Cad. Saúde Pública (Online) ; 35(4): e00025618, 2019. tab
Article in English | LILACS | ID: biblio-1001654

ABSTRACT

Abstract: Harmful use of alcohol ranks among the top five risk factors for disease, disability and death worldwide. However, not all individuals who consume alcohol throughout life are addicted and our premise is that addiction implies a chain of consumption that produces harmful effects. The objective of this study was to evaluate whether self-assessed past drinking problems - our measure of harmful alcohol consumption - affect the current alcohol consumption patterns. We expected that drinking problems in the past could have a positive effect on current alcohol consumption. Using Portuguese data from the Survey of Health, Ageing and Retirement in Europe (SHARE), we applied an ordered probit model, given the ordered nature of the dependent variable. Our dependent variable measures the current consumption using categories listed in ascending order of alcohol intake frequency (from less than once a month to daily consumption). Our results suggest that harmful alcohol consumption in the past is an important determinant of current alcohol consumption. Self-assessed past drinking problems had a positive effect on the first five lower categories of current alcohol consumption frequency - less than once a month to up to six days a week. Therefore, to reduce non-communicable avoidable diseases related to the use of alcohol, policies should consider the individuals' decisions regarding alcohol consumption during their lifetime, and specific policies should focus on individuals with past drinking problems.

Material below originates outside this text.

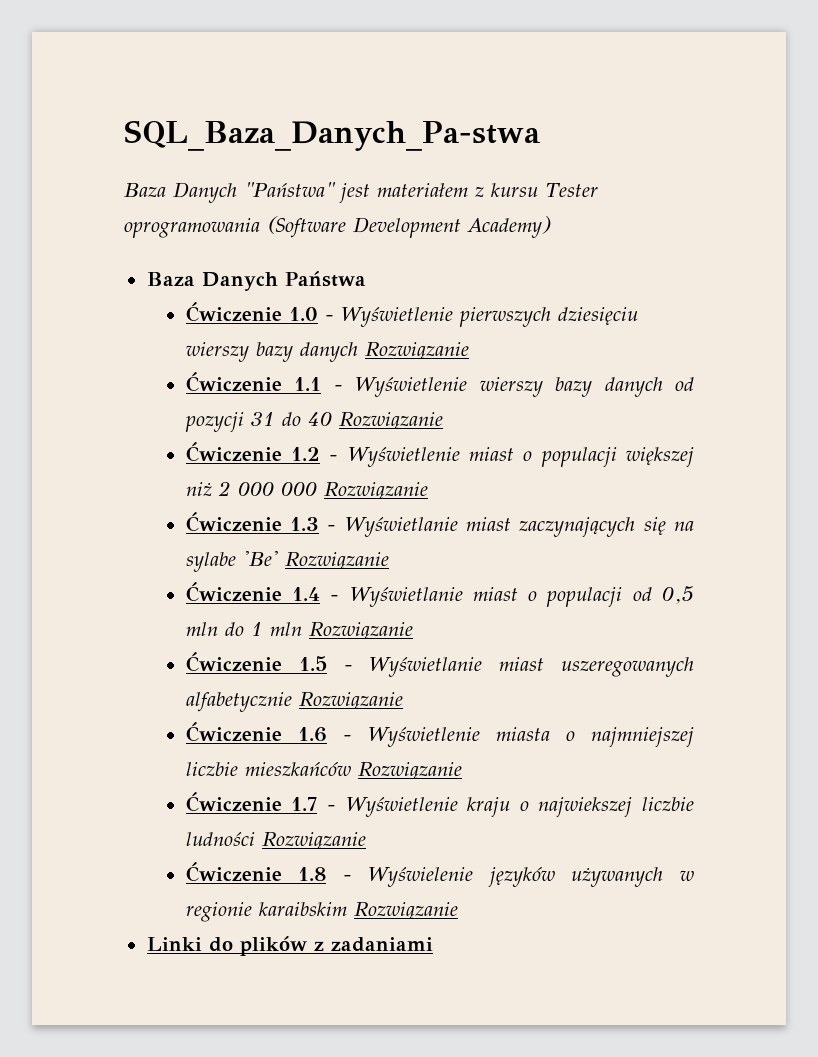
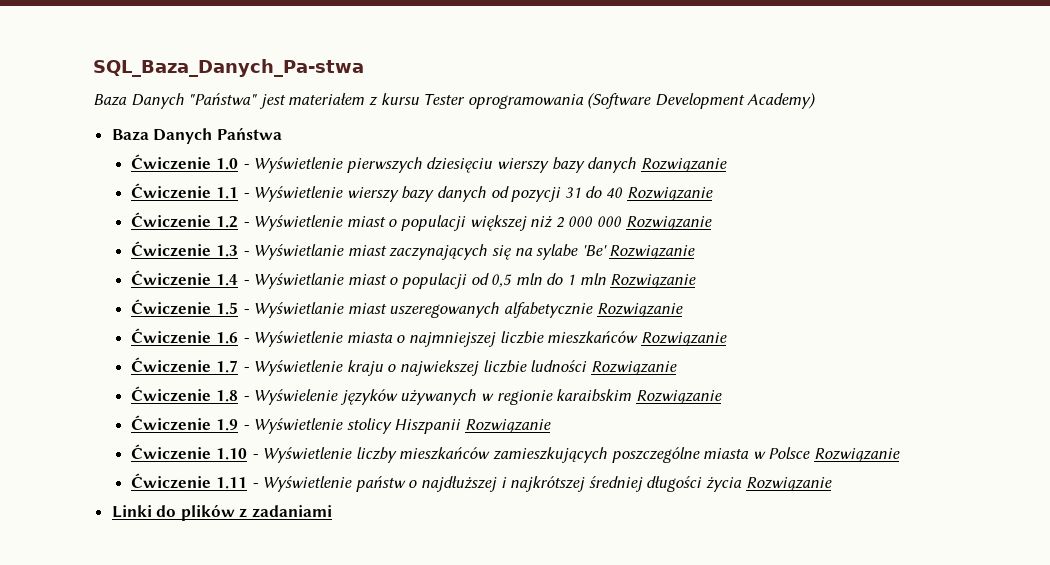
(458, 911) none -> [131,415,551,434] [131,444,900,463] [131,473,832,492] // Ćwiczenie 1.9 - Wyświetlenie stolicy Hiszpanii Rozwiązanie // Ćwiczenie 1.10 - Wyświetlenie liczby mieszkańców zamieszkujących poszczególne miasta w Polsce Rozwiązanie // Ćwiczenie 1.11 - Wyświetlenie państw o najdłuższej i najkrótszej średniej długości życia Rozwiązanie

Resumo: O uso prejudicial de álcool figura entre os cinco principais fatores de risco para doença, deficiência e óbito em todo o mundo. Contudo, nem todos os indivíduos que consomem álcool durante suas vidas são drogaditos e nossa premissa é que a drogadição pressupõe um fluxo de consumo que produz efeitos danosos. O objetivo deste artigo foi avaliar se problemas autoavaliados com bebida no passado - nossa medida de consumo danoso de álcool - afetam padrões atuais de consumo de álcool. Esperávamos que problemas no passado poderiam ter um efeito positivo sobre o consumo atual de álcool. Usando dados portugueses do Inquérito de Saúde, Envelhecimento e Aposentadoria na Europa (SHARE, em inglês), aplicamos um modelo ordered probit, dada a natureza ordinal da variável dependente. Nossa variável dependente mede o consumo atual usando categorias listadas em ordem ascendente de frequência de ingestão de álcool (de menos de uma vez por mês até consumo diário). Nossos resultados sugerem que o consumo danoso de álcool no passado é um determinante importante do consumo atual de álcool. Problemas autoavaliados com bebida no passado tiveram um efeito positivo nas primeiras cinco categorias mais baixas de frequência atual de consumo de álcool - menos de uma vez por mês até seis dias por semana. Portanto, para reduzir doenças não-transmissíveis preveníveis relacionadas ao consumo de álcool, as políticas públicas devem levar em consideração as decisões de indivíduos relacionadas ao seu consumo de álcool durante suas vidas, e políticas específicas devem ser dirigidas a indivíduos com problemas passados com bebida.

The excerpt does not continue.